Their stated backup policy is that articles (and presumably reviews?) are stored at PMC, Portico, and in the British Library. That’s great. But that’s just the articles. Allowing the IA to index the site content costs nothing, it provides an extra backup, and it ensures that the “context” of the journal – authorial instructions, for example, or fees – remains available. This can be very important for other purposes – I couldn’t have done my work on Elsevier embargoes without IA copies of odd documents from their website, for example.

And… well, it’s a bit symbolic. If you’re making a great thing of being open, you should take that to its logical conclusion and allow people to make copies of your stuff. Don’t lock it away from indexing and crawling. PLOS One have Internet Archive copies. So do Nature Communications, Scientific Reports, BMJ Open, Open Library of the Humanities, PeerJ. In fact, every prominent all-OA title I’ve checked happily allows this. Why not F1000? Is it an oversight? A misunderstanding? I find it hard to imagine it would be a deliberate move on their part…

Open questions about the costs of the scholarly publishing system

Stuart Lawson (et al)’s new paper on “Opening the Black Box of Scholarly Communication Funding” is now out – it’s an excellent contribution to the discussion and worth a read.

From their conclusion:

The current lack of publicly available information concerning financial flows around scholarly communication systems is an obstacle to evidence-based policy-making – leaving researchers, decision-makers and institutions in the dark about the implications of current models and the resources available for experimenting with new ones.

It prompts me to put together a list I’ve been thinking about for a while – what do we still need to know about the scholarly publishing market?

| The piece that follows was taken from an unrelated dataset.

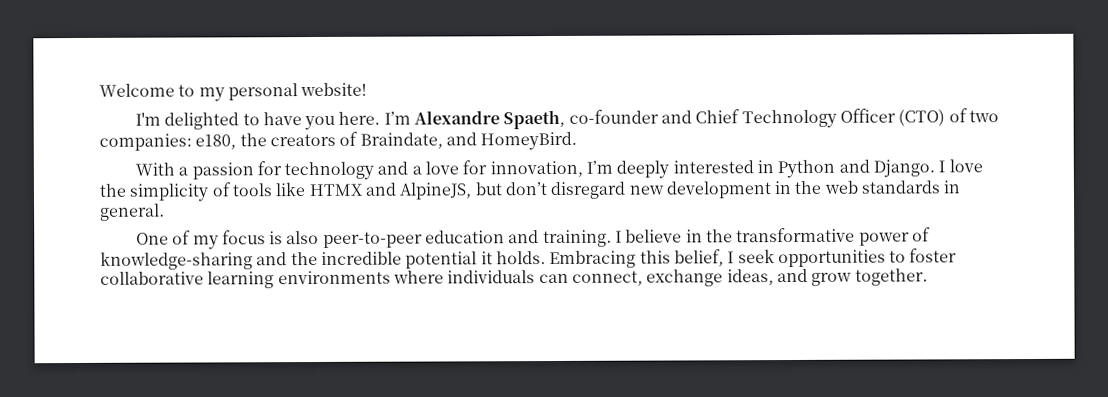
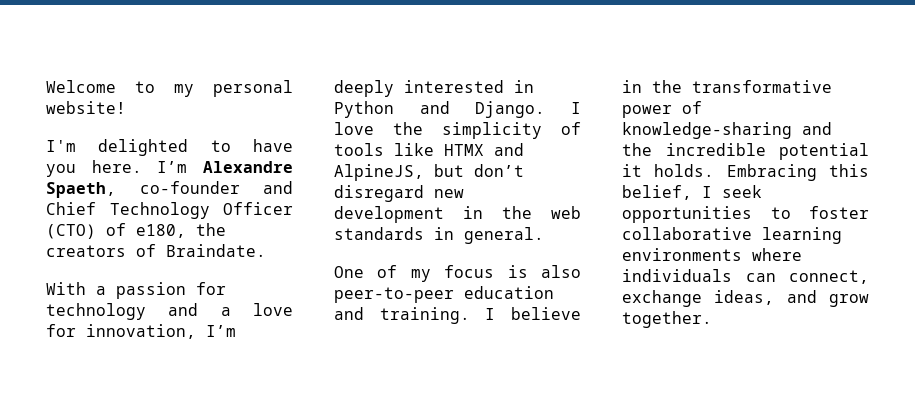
- I’m Alexandre Spaeth, co-founder and Chief Technology Officer (CTO) of two companies: e180, the creators of Braindate, and HomeyBird.
+ I’m Alexandre Spaeth, co-founder and Chief Technology Officer (CTO) of e180, the creators of Braindate.

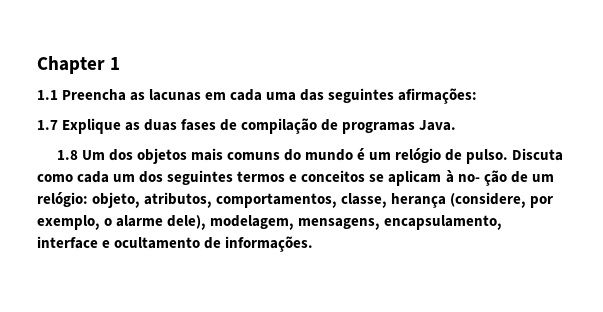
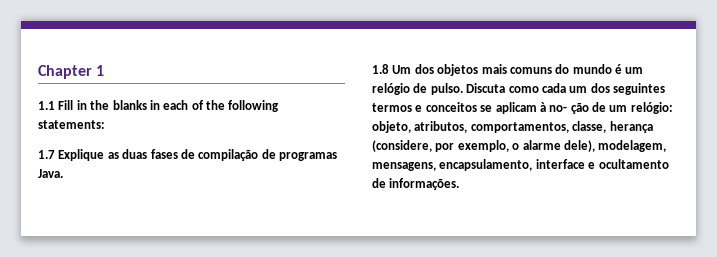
- 1.1 Preencha as lacunas em cada uma das seguintes afirmações:
+ 1.1 Fill in the blanks in each of the following statements:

  • What are the actual totals of author/institutional payments to publishers outside of subscriptions and APCs – page charges, colour charges, submission fees, and so on? I have recently estimated that for the UK this is on the order of a few million pounds per year, but that’s very provisional, and doesn’t include things like reprint payments or delve into the different local practices. All we can say for sure at this stage is “yes, it’s still non-trivial, more work needed”.
  • What are the overall amounts paid by readers to publishers and aggregators for pay-per-view articles? In 2011 I found that (for JSTOR at least) the numbers are vanishingly small. I’ve not seen much other investigation of this, surprisingly – or have I just missed it?
  • Can an overall value be put on the collective “journal support” costs – for example, subsidies from a scholarly society or institution to keep their journal afloat, or grants from funding bodies directly for operating journals? This money fills a gap between subscriptions and publication costs, and is essential to keep many journals operating, but is often skimmed over.
  • How closely do quoted APC prices reflect actual costs paid? After currency fluctuation, VAT, and sometimes offset membership discounting, these can vary widely, which can make it very difficult to anticipate the actual amount which will be invoiced. (A special prize for demonstrating the point here goes to the unnamed publisher who invoices in Euro for a list price in USD, and including annotations showing a GBP tax calculation). Reporting tends to be based on actual price paid, which helps, but a lot of policy and theory is based on list-price estimates.
  • How are double-dipping/hybrid offsetting systems working out, now they’ve had a couple of years to bed in? There has been quite a bit of discussion looking at the top-level figures (total subscriptions paid plus total APCs paid) which suggests that the answer is “total amounts paid are still rising”, which is probably correct. However, there’s very little looking in detail at per-journal costs, how the offsets (if any) are calculated, and whether or not the mechanisms used make sense given the relatively low number of hybrid articles in any given journal. Work here could help come up with a standard way of calculating offsets, which could be used in future negotiations. Hybrids won’t be going away any time soon…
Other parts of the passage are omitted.